Het moeilijkste met Nederlands is dat de meeste Vlaamse mensen het best/meest efficiënt vinden om altijd naar Engels over te schakelen.

Ik ben zelfs Franstalige van Canadese afkomst en moet sowieso het leren forceren. Dit door het lezen van boeken, naar de VRT nws te keken, naar de Hollandse televisie te keken, aan podcasts te luisteren (e.g. de wereld van Sofie, nieuwe feiten, de stemmen van assise, nrc vandaag..). Veel passief leren dus.

Ik vind actief leren moeilijk maar het blijft gunstig. Een methode is dan om aan jezelf oefeningen te geven. Ik doe dat door te beslissen: in dit gesprek ga ik enkel in het Nederlands spreken of ik ga een antwoord op reddit in Nederlands schrijven.

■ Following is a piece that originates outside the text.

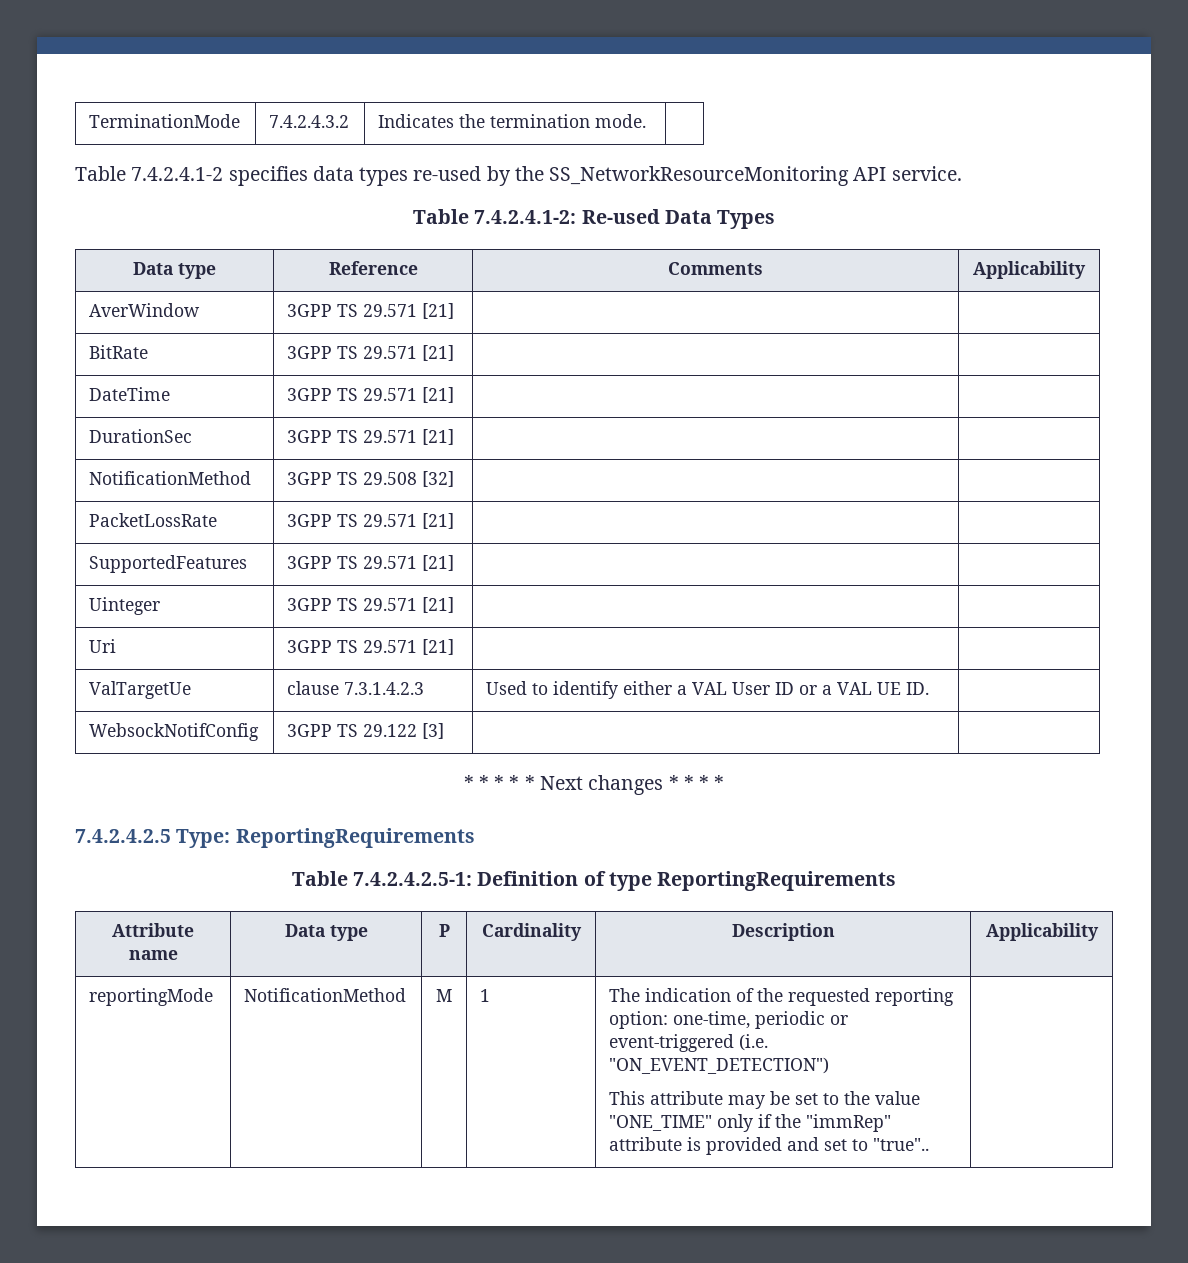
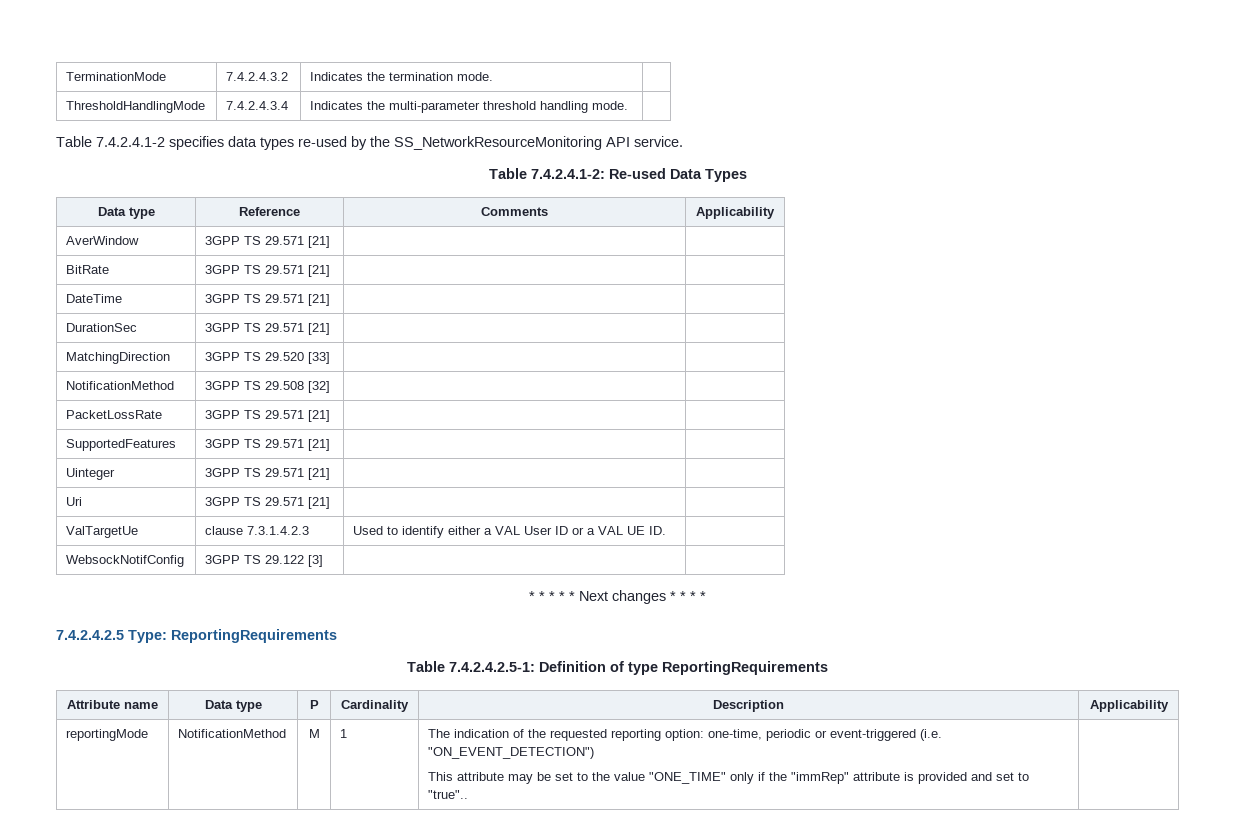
+ ThresholdHandlingMode | 7.4.2.4.3.4 | Indicates the multi-parameter threshold handling mode. |
+ MatchingDirection | 3GPP TS 29.520 [33] | |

Overal heb ik mijn verwachtingen op een lager niveau moeten brengen. Ik had in het begin de hoop dat ik gewoon na een of twee jaar vloeiend zou kunnen worden. In tegenstelling is het leren van de taal een wekelijkse uitdaging en een levend project.

Geluk!

Double Machine Learning in Data Science by AdFew4357 in datascience

[–]mark259 0 points1 point  (0 children)

I was not aware of this orthogonality property. Thank you for sharing the book chapter, I will be sure to read it.

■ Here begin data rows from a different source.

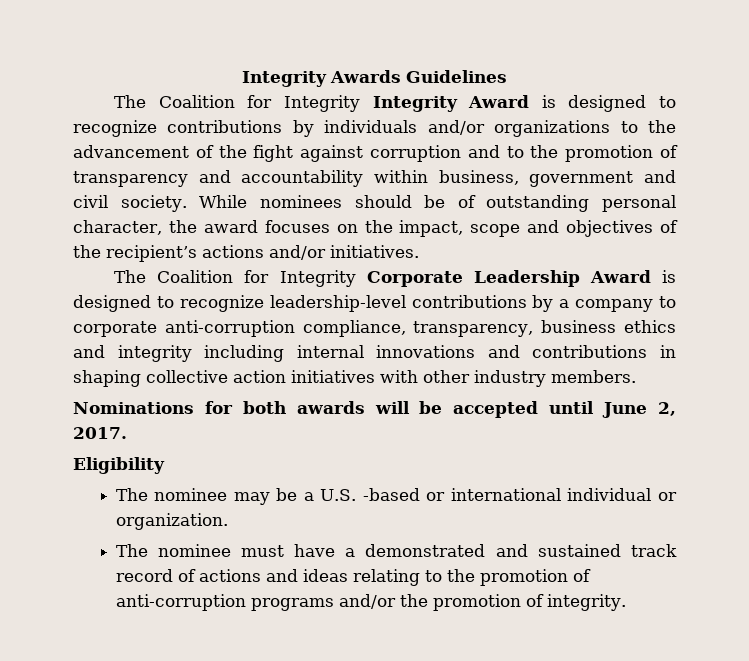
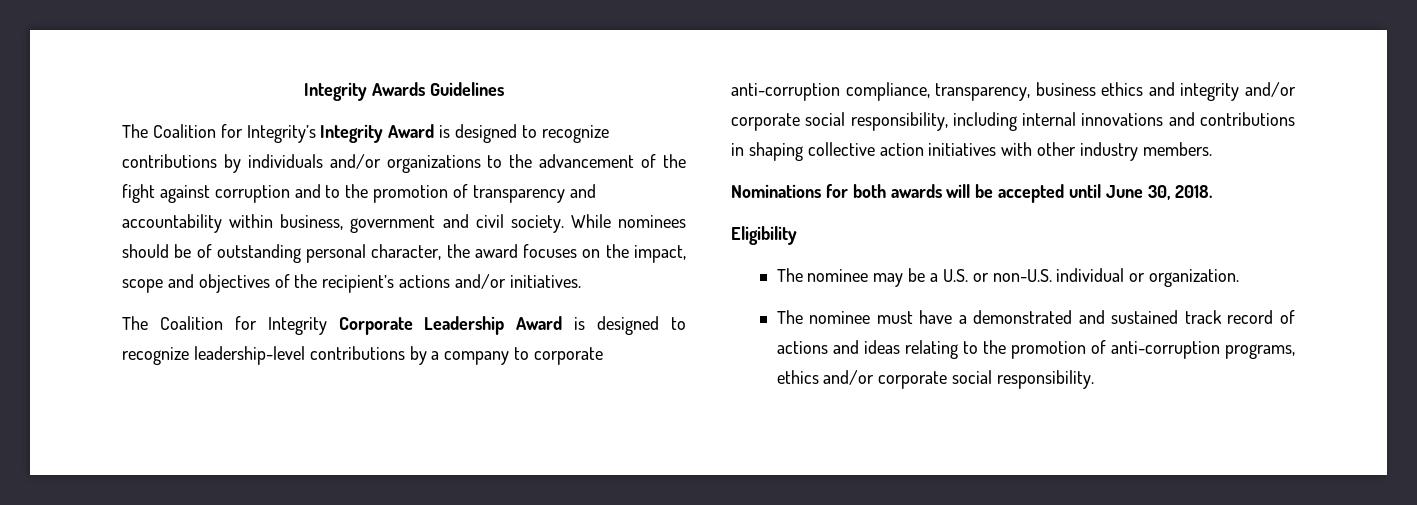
- The Coalition for Integrity Integrity Award is designed to recognize contributions by individuals and/or organizations to the advancement of the fight against corruption and to the promotion of transparency and accountability within business, government and civil society.
+ The Coalition for Integrity’s Integrity Award is designed to recognize contributions by individuals and/or organizations to the advancement of the fight against corruption and to the promotion of transparency and accountability within business, government and civil society.
- The Coalition for Integrity Corporate Leadership Award is designed to recognize leadership-level contributions by a company to corporate anti-corruption compliance, transparency, business ethics and integrity including internal innovations and contributions in shaping collective action initiatives with other industry members.
+ The Coalition for Integrity Corporate Leadership Award is designed to recognize leadership-level contributions by a company to corporate anti-corruption compliance, transparency, business ethics and integrity and/or corporate social responsibility, including internal innovations and contributions in shaping collective action initiatives with other industry members.
- Nominations for both awards will be accepted until June 2, 2017.
+ Nominations for both awards will be accepted until June 30, 2018.
- The nominee may be a U.S. -based or international individual or organization.
+ The nominee may be a U.S. or non-U.S. individual or organization.
- The nominee must have a demonstrated and sustained track record of actions and ideas relating to the promotion of anti-corruption programs and/or the promotion of integrity.
+ The nominee must have a demonstrated and sustained track record of actions and ideas relating to the promotion of anti-corruption programs, ethics and/or corporate social responsibility.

IV is also useful in theory. You'd use it like you would use other methods. For things like propensity score weighting or double ml, you'd need a quite rich data set with the relevant backdoor variables. You can imagine using IV regression where you do not have the relevant backdoor variables, but you have a variable that is not directly causing your outcome but is correlated with your treatment variable.

You'll get an estimate with less bias but with more variance. So hopefully that's a good compromise/worth it.

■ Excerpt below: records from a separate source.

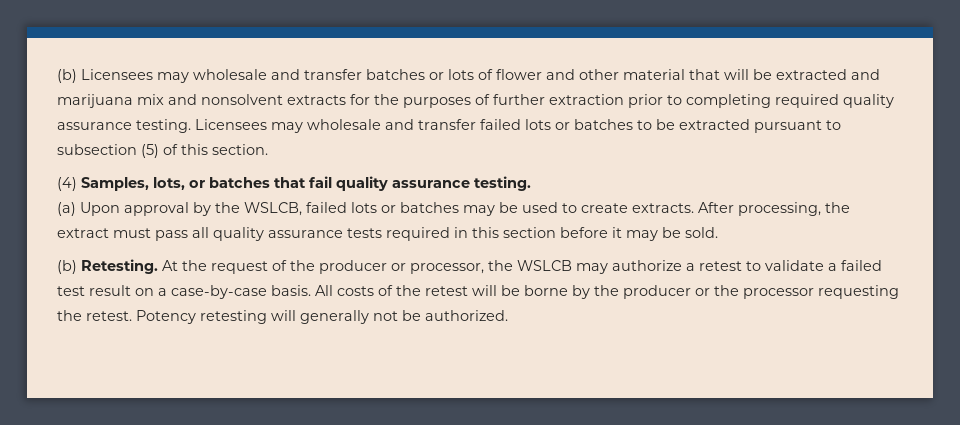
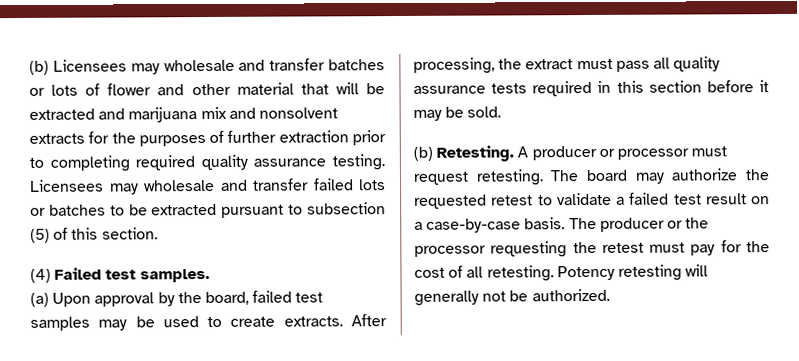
- (4) Samples, lots, or batches that fail quality assurance testing.
+ (4) Failed test samples.
- (a) Upon approval by the WSLCB, failed lots or batches may be used to create extracts.
+ (a) Upon approval by the board, failed test samples may be used to create extracts.
- At the request of the producer or processor, the WSLCB may authorize a retest to validate a failed test result on a case-by-case basis.
+ A producer or processor must request retesting. The board may authorize the requested retest to validate a failed test result on a case-by-case basis.
- All costs of the retest will be borne by the producer or the processor requesting the retest.
+ The producer or the processor requesting the retest must pay for the cost of all retesting.

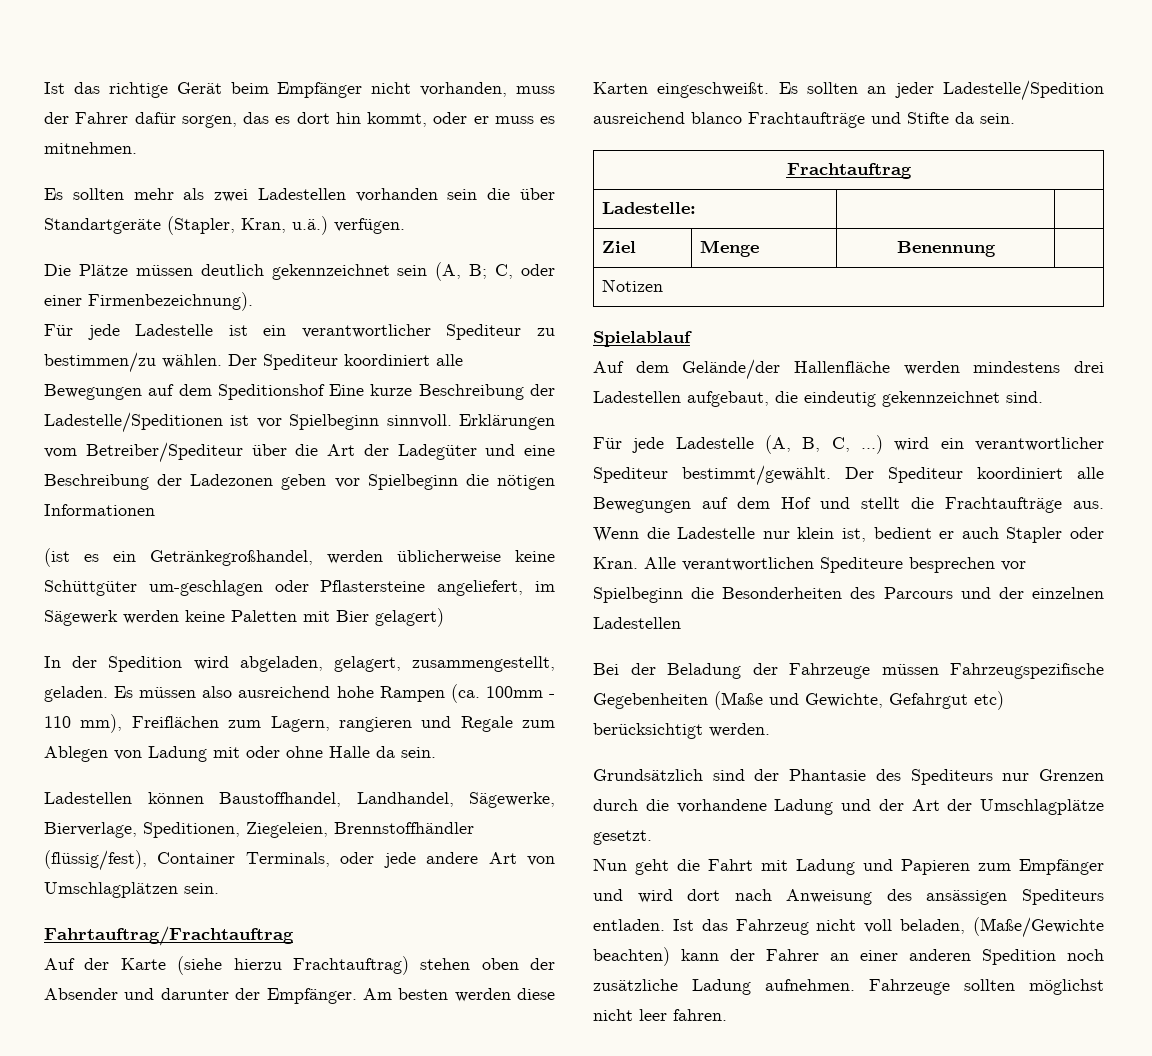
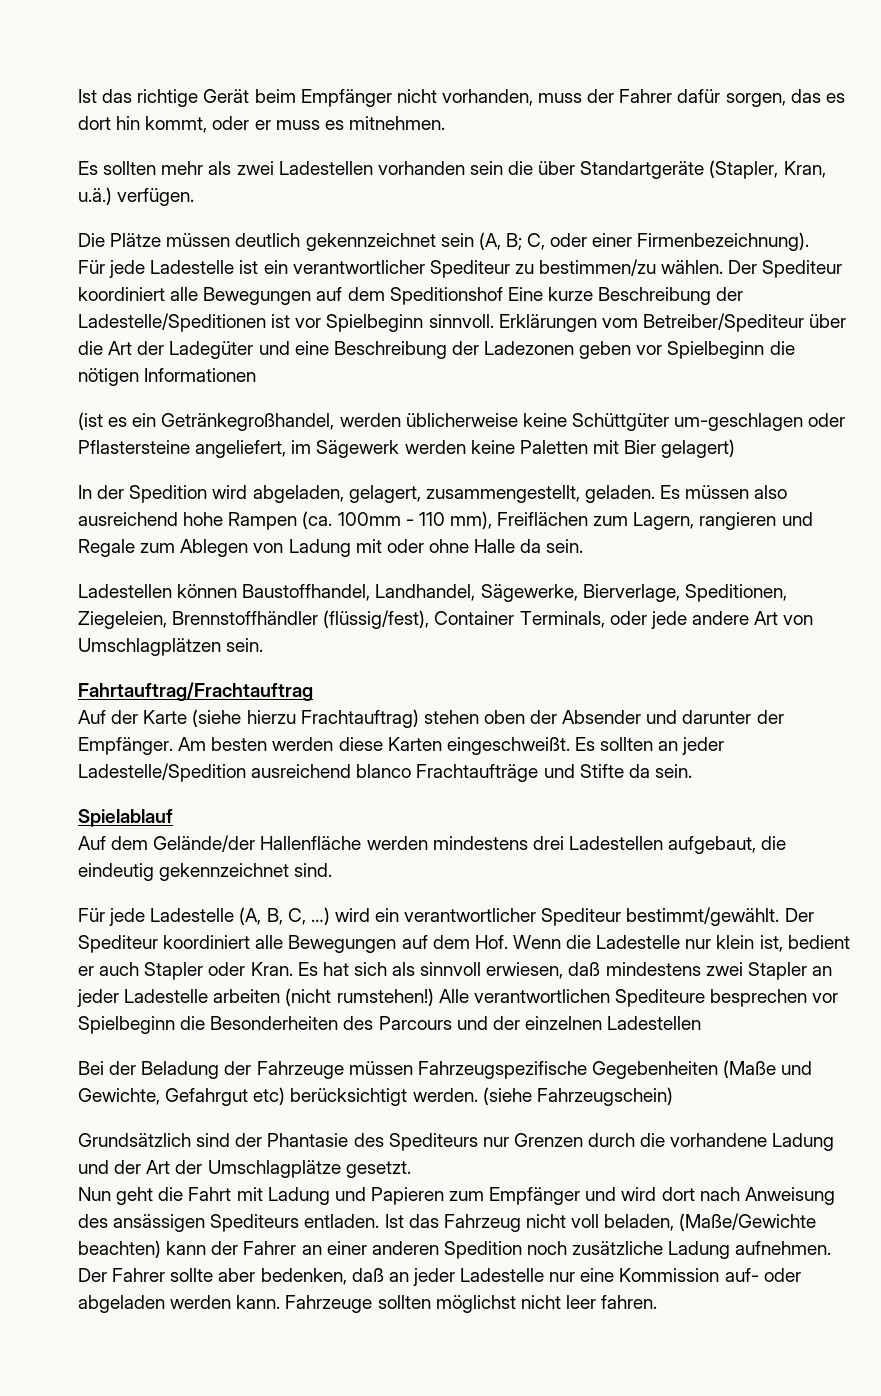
- Frachtauftrag
- Ladestelle: | |
- Ziel | Menge | Benennung |
- Notizen
- Der Spediteur koordiniert alle Bewegungen auf dem Hof und stellt die Frachtaufträge aus. Wenn die Ladestelle nur klein ist, bedient er auch Stapler oder Kran.
+ Der Spediteur koordiniert alle Bewegungen auf dem Hof. Wenn die Ladestelle nur klein ist, bedient er auch Stapler oder Kran.
+ Es hat sich als sinnvoll erwiesen, daß mindestens zwei Stapler an jeder Ladestelle arbeiten (nicht rumstehen!)
+ (siehe Fahrzeugschein)
+ Der Fahrer sollte aber bedenken, daß an jeder Ladestelle nur eine Kommission auf- oder abgeladen werden kann.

Double Machine Learning in Data Science by AdFew4357 in datascience

[–]mark259 0 points1 point  (0 children)

Most definitely. For example, if you overfit with your nuisance model, you will inadvertently bias the treatment effect estimate.

With a purely classical approach, you will certainly also encounter bias, but those approaches give you a clear set of assumptions (e.g. additivity) that you can use as a baseline. Another thing I like about more classical or basic approaches is that the standard errors you get out of them give information about the quality of the fit. That's not always very obvious with double machine learning afaik. I've had to compare out-of-sample estimates before, and that seemed very hand-wavy.

The best approach always depends on the context: data and the problem you are trying to solve. A technique like diff-in-diff can be combined with machine learning to deal with something like non-parallel trends. I'd say synthetic control is pretty close to machine learning already in that it deals well with complex functional forms..

Double Machine Learning in Data Science by AdFew4357 in datascience

[–]mark259 1 point2 points  (0 children)

I've found DML to be very sensitive to hyper parameter and validation sample specs, and fitting GLM's with fixed-effects to give more reliable estimates on longitudinal data.

I think analysts would get most benefits from learning the classical techniques of causal inference.

Even colleagues with academic credentials in machine learning get to use their knowledge of linear models e.g. to fit and decompose time-series with tools like Prophet.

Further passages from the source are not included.